PROBLEM REQUIREMENTS
Copy out each line of the entries below in which the string "width" appears.

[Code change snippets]
Segment Open
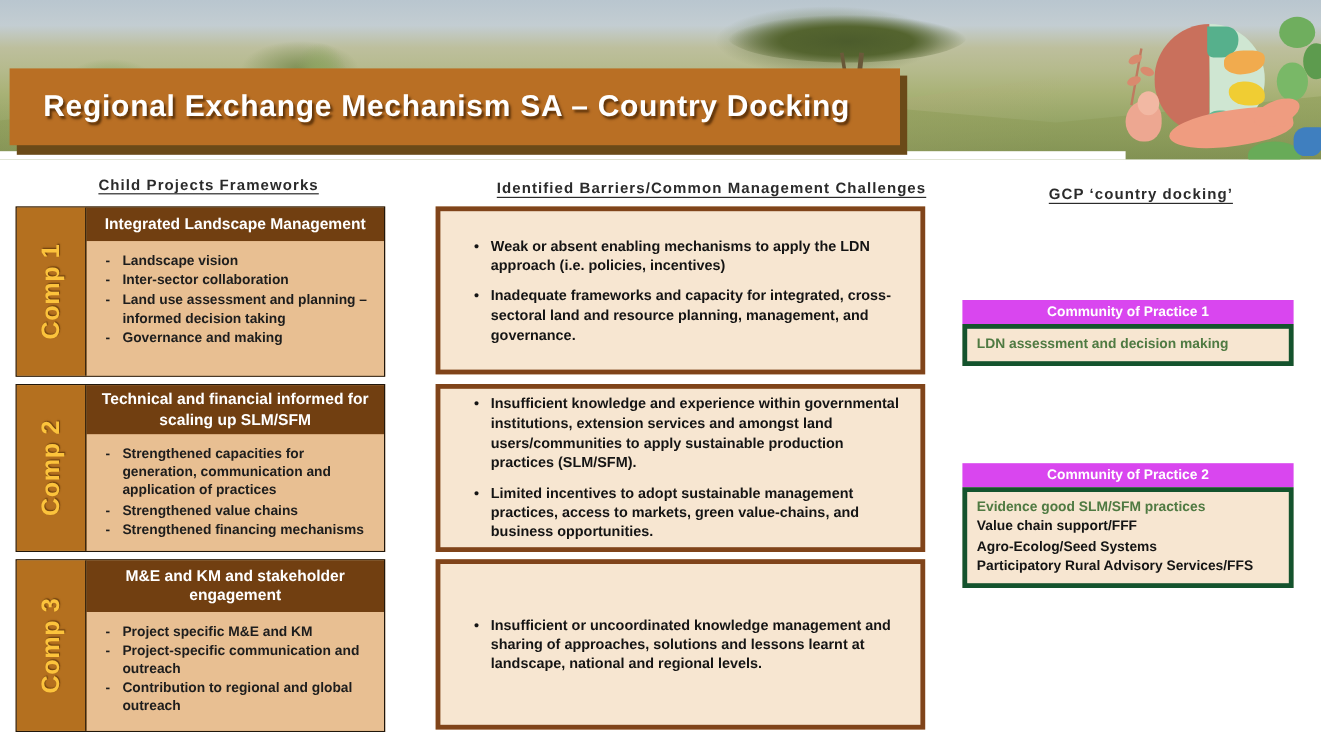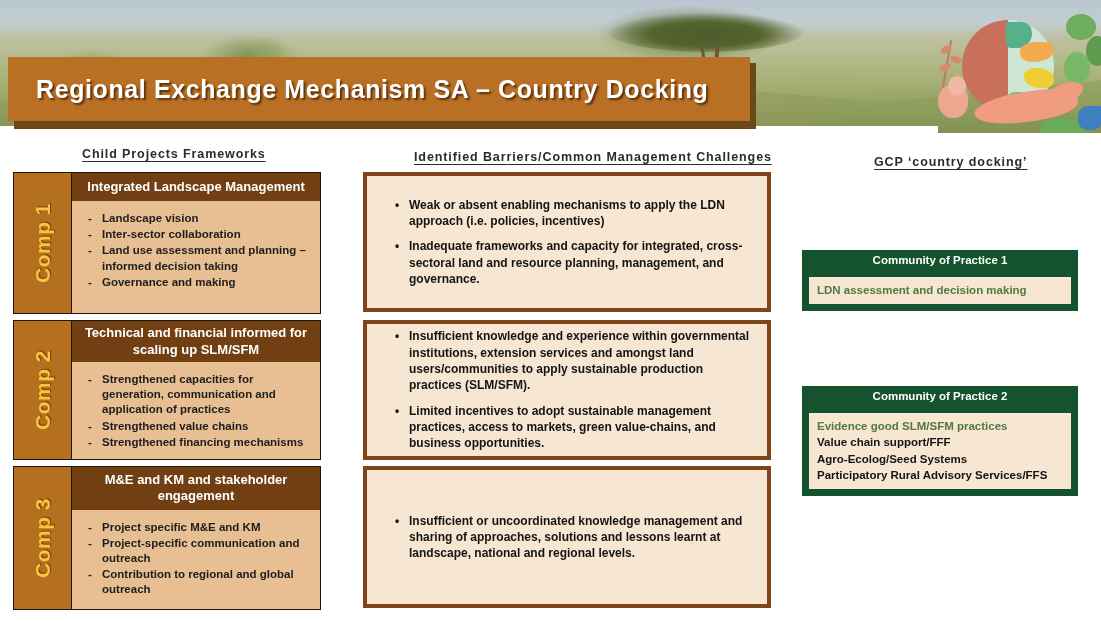--- a/index.html
+++ b/index.html
@@ -291,30 +291,30 @@
   }
   .barrier-item:last-child { margin-bottom: 0; }
   .barrier-bullet { width: 14px; flex: 0 0 14px; }
 
   
   .cop-group { position: absolute; left: 802px; width: 276px; }
   #cop-1 { top: 250px; }
   #cop-2 { top: 386px; }
 
   .cop-title {
-    background: #14532d;
+    background: #d946ef;
     color: #ffffff;
     font-size: 11.5px;
     font-weight: bold;
     text-align: center;
     padding: 4px 6px;
   }
   .cop-body {
     background: #f7e6d1;
-    border: 7px solid #14532d;
+    border: 4px solid #14532d;
     padding: 5px 8px 6px 8px;
   }
   .cop-line {
     font-size: 11.5px;
     font-weight: bold;
     color: #141414;
     line-height: 1.42;
   }
   .cop-line.green { color: #4f7a42; }
 </style>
Segment Closed
TASK SOLUTION
   .barrier-bullet { width: 14px; flex: 0 0 14px; }
   .cop-group { position: absolute; left: 802px; width: 276px; }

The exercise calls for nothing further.